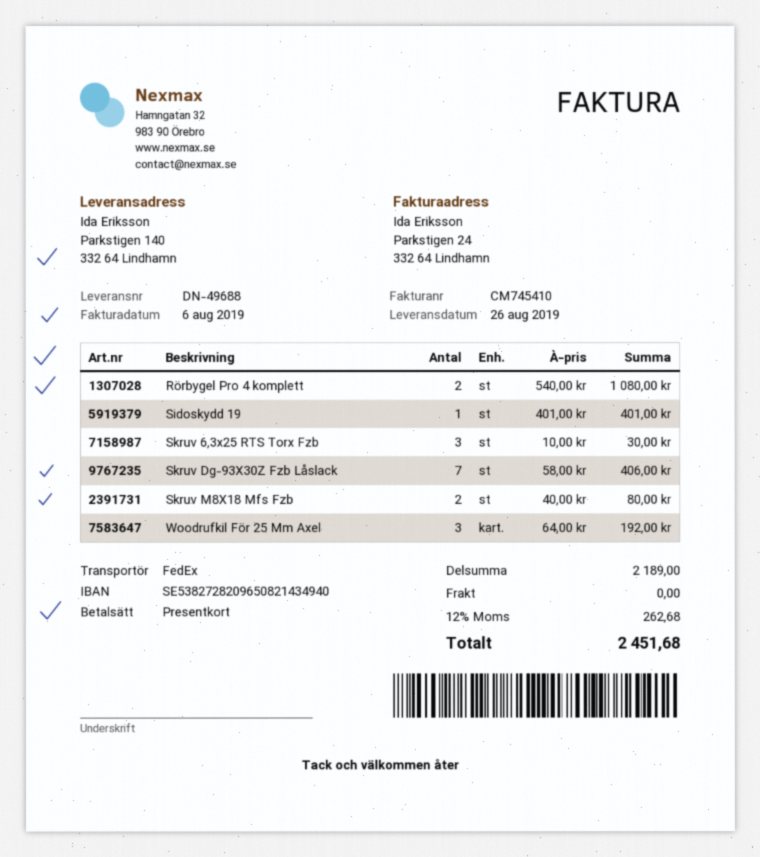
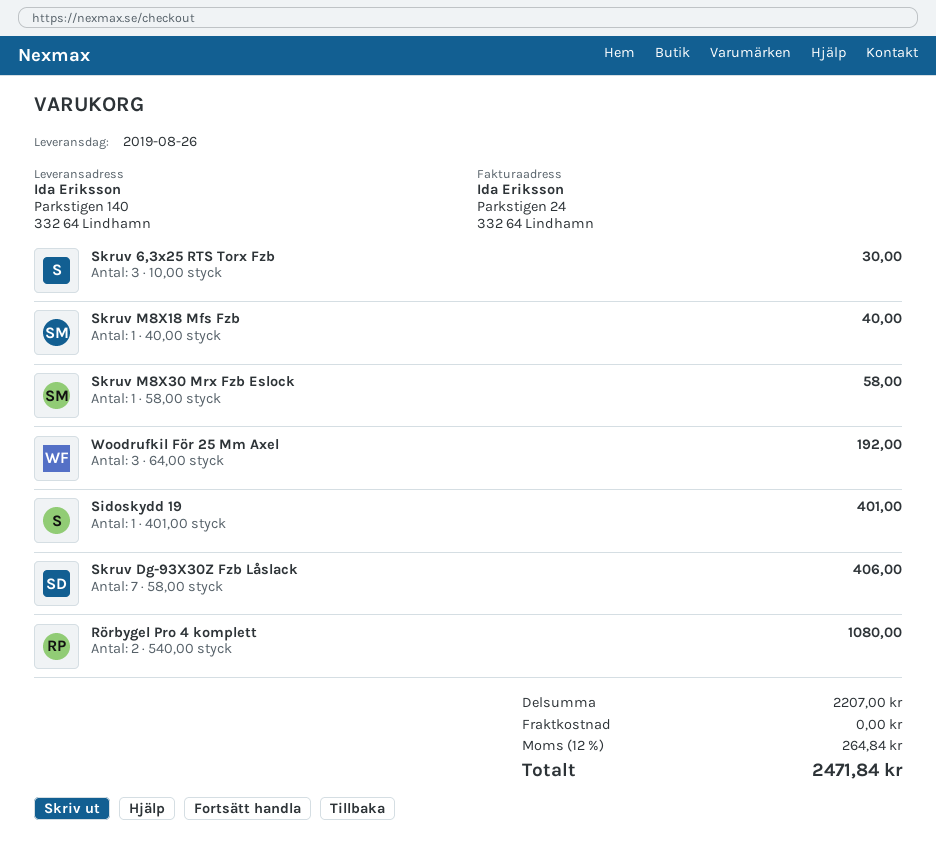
Skruv M8X18 Mfs Fzb: 2 x 40.00 = 80.00 -> 1 x 40.00 = 40.00
Skruv M8X30 Mrx Fzb Eslock: none -> 1 x 58.00 = 58.00
subtotal: 2189.00 -> 2207.00
tax: 12% = 262.68 -> 12% = 264.84
total: 2451.68 -> 2471.84

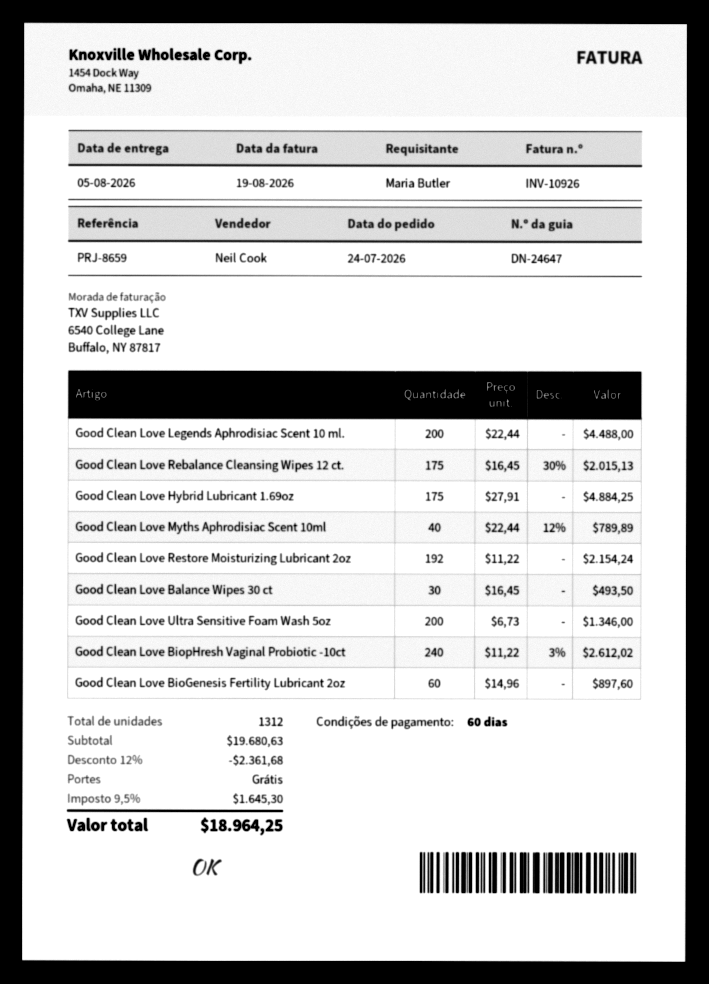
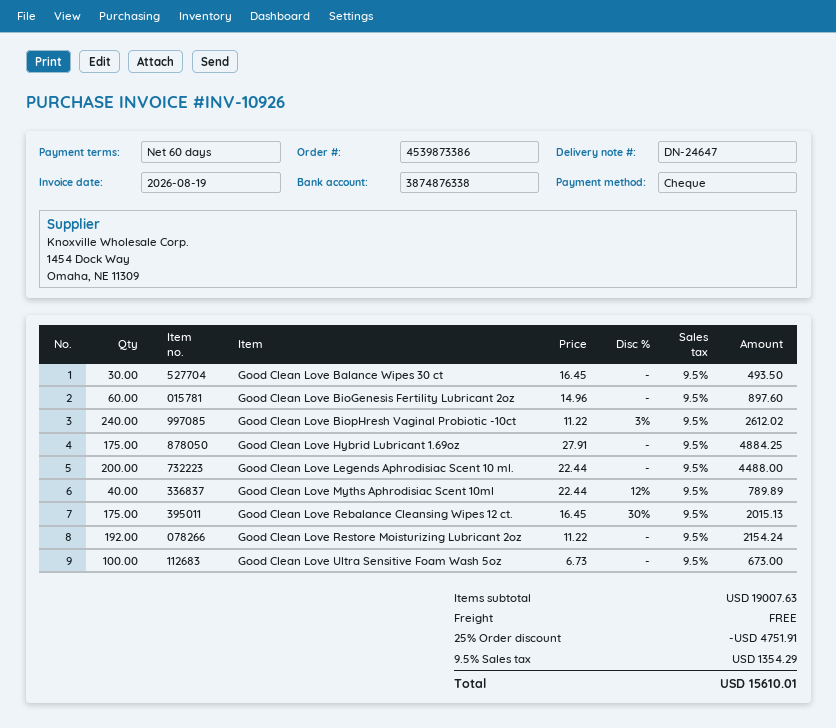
Good Clean Love Ultra Sensitive Foam Wash 5oz: 200 x 6.73 = 1346.00 -> 100 x 6.73 = 673.00
subtotal: 19680.63 -> 19007.63
discount: 12% = 2361.68 -> 25% = 4751.91
tax: 9.5% = 1645.30 -> 9.5% = 1354.29
total: 18964.25 -> 15610.01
_ _ _ _
# About this exercise
Establish how many lines of the entries hold the word "Skruv", giving nothing but the number.

# Exercise output
2